O PSD esteve debaixo de fogo da restante oposição, porque ao retirar a palavra suspensão e optar pela substituição no projecto, disse o comunista João Oliveira, os social-democratas estão a faltar à palavra.
O deputado do PSD, Pedro Duarte, falou em “ciúme parlamentar” porque o seu partido encontrou a solução para o problema.
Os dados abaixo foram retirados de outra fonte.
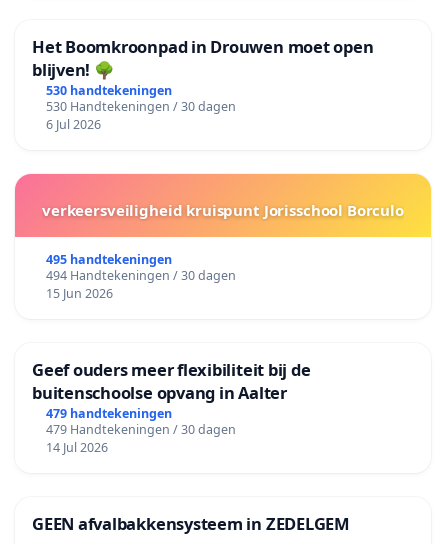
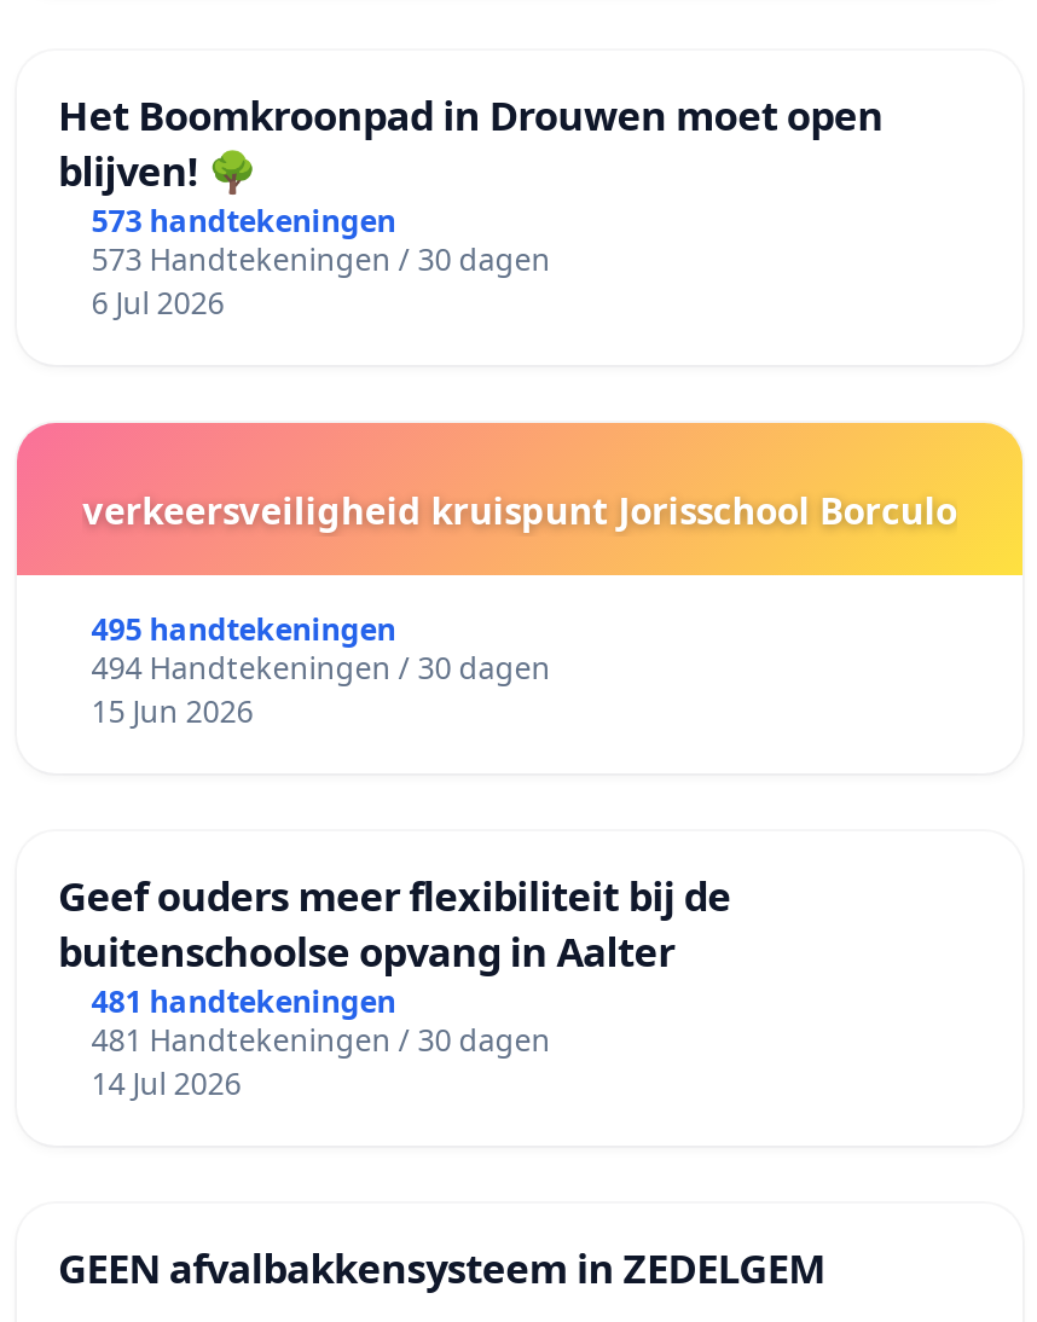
[46,82,172,99] 530 handtekeningen -> [91,201,396,242] 573 handtekeningen
[46,98,236,115] 530 Handtekeningen / 30 dagen -> [91,240,551,281] 573 Handtekeningen / 30 dagen
[46,405,172,422] 479 handtekeningen -> [91,981,396,1023] 481 handtekeningen
[46,421,236,438] 479 Handtekeningen / 30 dagen -> [91,1020,551,1061] 481 Handtekeningen / 30 dagen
“Aquilo que estamos a propor não é uma mera suspensão é a substituição é a revogação do actual modelo de avaliação. Há uma diferença que não é semântica, os senhores estão agarrados à palavra suspensão, nós estamos agarrados à palavra solução” – frisou.
Entre conversações com sindicatos e os partidos com assento parlamentar, a vice-presidente da bancada do PS, Paula Barros, conclui: “O Partido Socialista sente-se cada vez mais acompanhado nesta causa”.
Pelo Bloco de Esquerda, Ana Drago sublinhou que o que está hoje em discussão é se a Assembleia "assume ou não a responsabilidade de colocar um ponto final num processo marcado pela arrogância e gerador de tanta instabilidade".
"O que as escolas esperam é que cada força partidária assuma os seus compromissos e seja parte interessada em encerrar um dos capítulos mais lastimáveis da política educativa em Portugal", afirmou, criticando depois o PSD por este ter deixado cair a palavra "suspensão" do seu projecto de resolução.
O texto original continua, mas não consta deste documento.